You can't handle the truth


I was watching an old episode of Seinfeld the other day ("The Truth")--having just finished viewing An Inconvenient Truth and a few episodes of The Awful Truth--and I proceeded to ask myself: What is truth? Andre Gide once opined: "Believe those who are seeking the truth; doubt those who find it." On the other hand, Blaise Pascal observed that "We know the truth, not only by the reason, but also by the heart." Then again, Pascal held that "There are truths on this side of the Pyrenees, which are falsehoods on the other." (I shit you not.)

"Always tell the truth," Mark Twain advised. "That way, you don't have to remember what you said." "Truth," David Hume believed, "springs from argument amongst friends." Edward R. Murrow felt that "Most truths are so naked that people feel sorry for them and cover them up, at least a little bit." George Eliot agreed: "Falsehood is easy, truth so difficult." Another George--Orwell--put it even more bluntly: "In a time of universal deceit, telling the truth becomes a revolutionary act." Hence Noam Chomsky's contention that "It is the responsibility of intellectuals to speak the truth and expose lies."

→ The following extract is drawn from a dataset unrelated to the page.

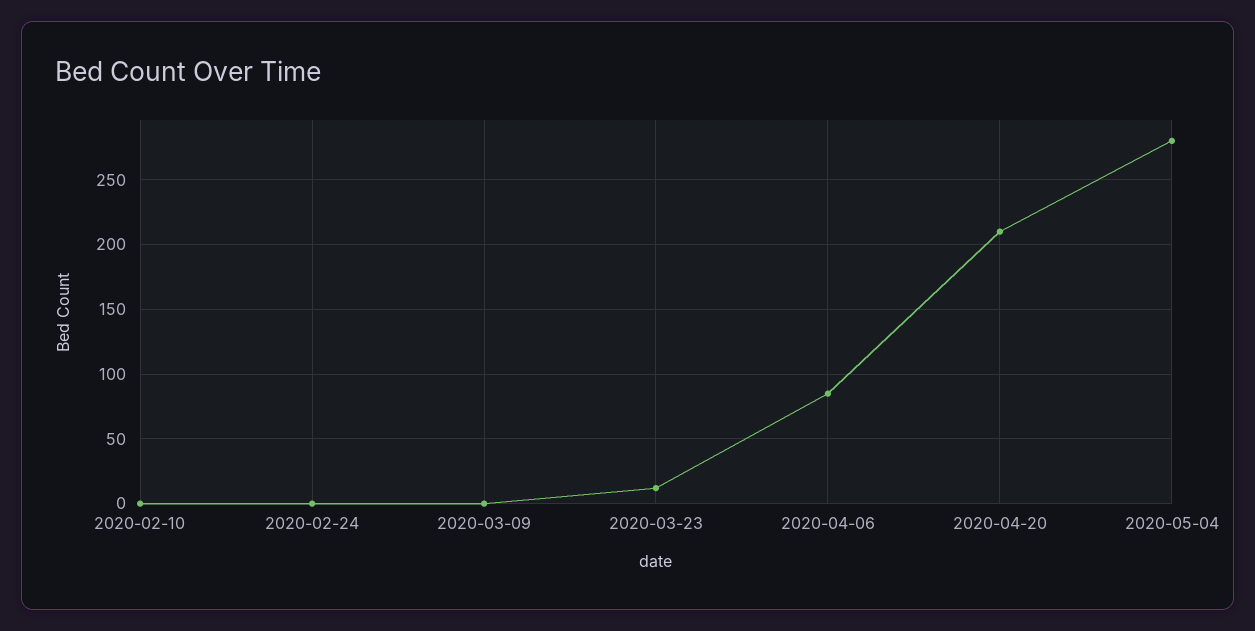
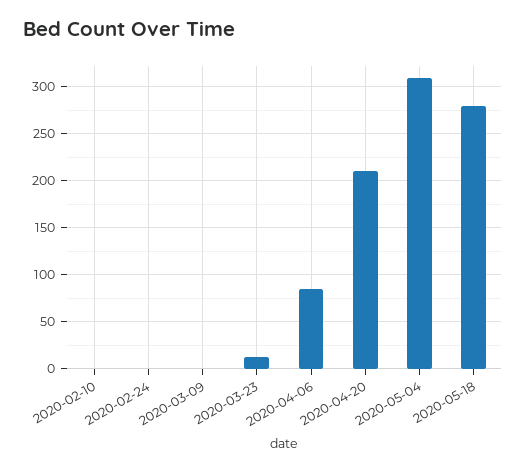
2020-05-04: 280 -> 310
2020-05-18: none -> 280

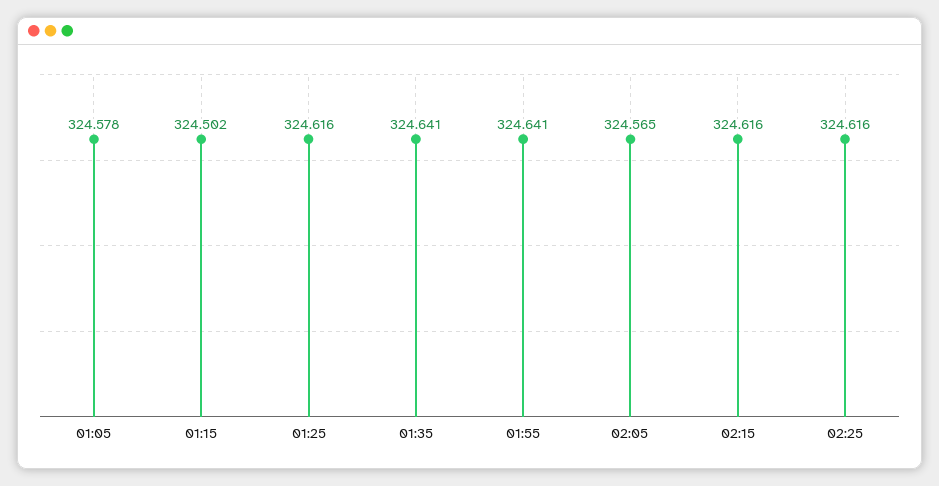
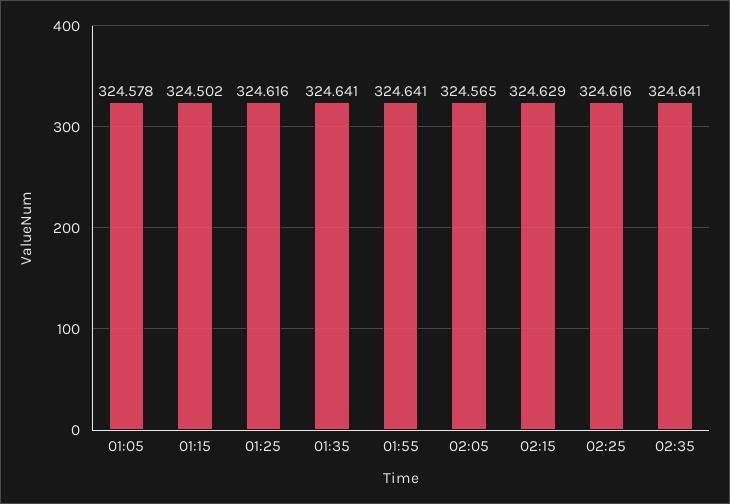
02:15: 324.616 -> 324.629
02:35: none -> 324.641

Truth to tell, it's not all bad news. Max Planck once declared that "It is not the possession of truth, but the success which attends the seeking after it, that enriches the seeker and brings happiness to him." For Ralph Waldo Emerson, "Truth is our element." "The truth is always exciting," said Pearl S. Buck. "Speak it, then. Life is dull without it."

I'll leave the last word to Gloria Steinem: "The truth will set you free. But first, it will piss you off."